### Task prompt:
Would you repeat the data below exactly, taking out the images?

### Supplied data:
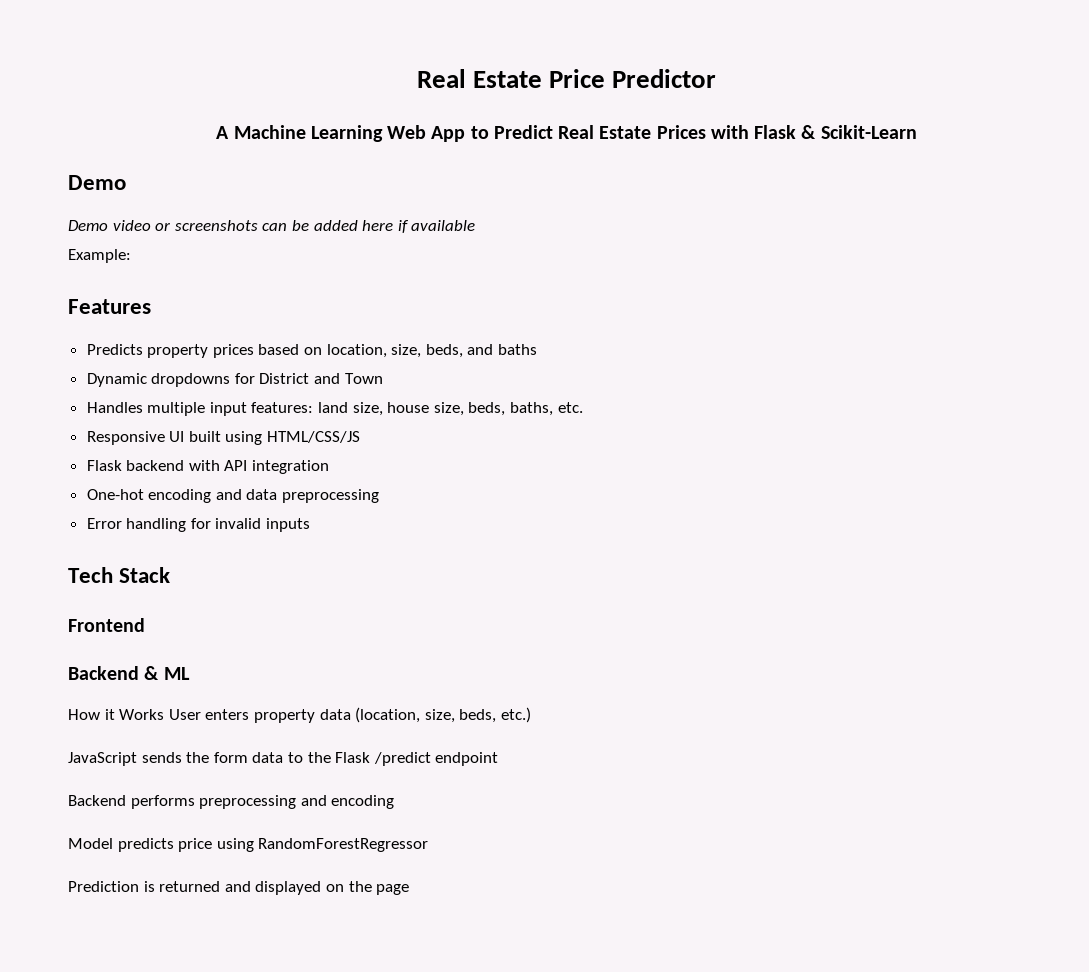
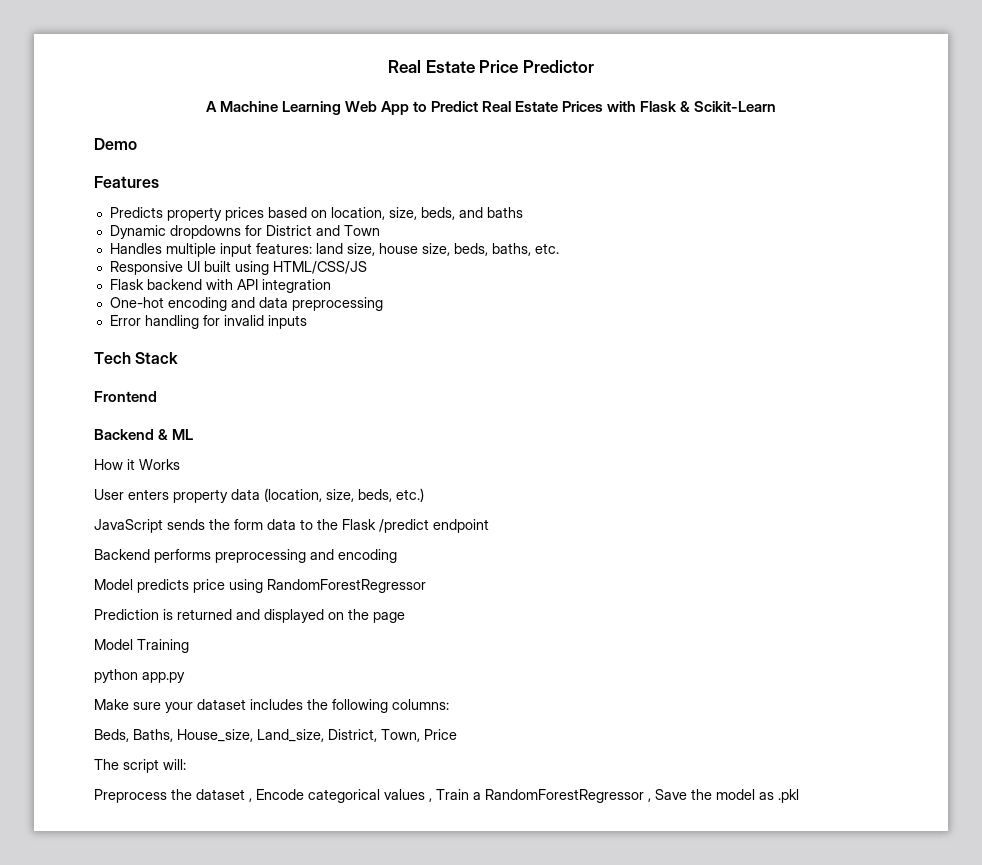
- Demo video or screenshots can be added here if available
- Example:
- How it Works User enters property data (location, size, beds, etc.)
+ How it Works
+ User enters property data (location, size, beds, etc.)
+ Model Training
+ python app.py
+ Make sure your dataset includes the following columns:
+ Beds, Baths, House_size, Land_size, District, Town, Price
+ The script will:
+ Preprocess the dataset , Encode categorical values , Train a RandomForestRegressor , Save the model as .pkl

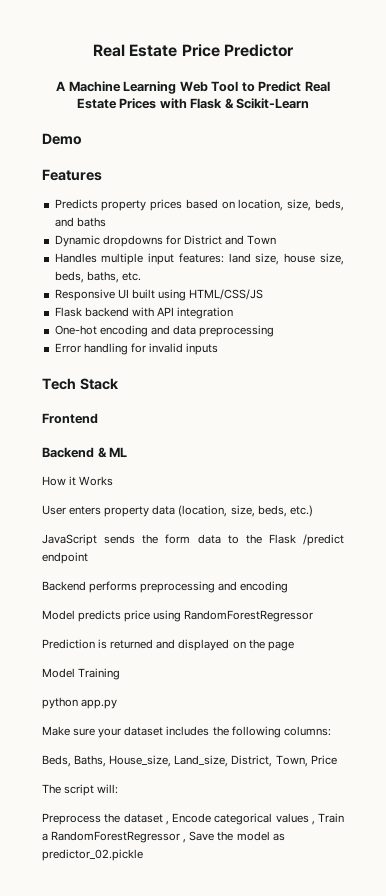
- A Machine Learning Web App to Predict Real Estate Prices with Flask & Scikit-Learn
+ A Machine Learning Web Tool to Predict Real Estate Prices with Flask & Scikit-Learn
- Preprocess the dataset , Encode categorical values , Train a RandomForestRegressor , Save the model as .pkl
+ Preprocess the dataset , Encode categorical values , Train a RandomForestRegressor , Save the model as predictor_02.pickle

### Reply:
- Demo video or screenshots can be added here if available
- Example:
- How it Works User enters property data (location, size, beds, etc.)
+ How it Works
+ User enters property data (location, size, beds, etc.)
+ Model Training
+ python app.py
+ Make sure your dataset includes the following columns:
+ Beds, Baths, House_size, Land_size, District, Town, Price
+ The script will:
+ Preprocess the dataset , Encode categorical values , Train a RandomForestRegressor , Save the model as .pkl

- A Machine Learning Web App to Predict Real Estate Prices with Flask & Scikit-Learn
+ A Machine Learning Web Tool to Predict Real Estate Prices with Flask & Scikit-Learn
- Preprocess the dataset , Encode categorical values , Train a RandomForestRegressor , Save the model as .pkl
+ Preprocess the dataset , Encode categorical values , Train a RandomForestRegressor , Save the model as predictor_02.pickle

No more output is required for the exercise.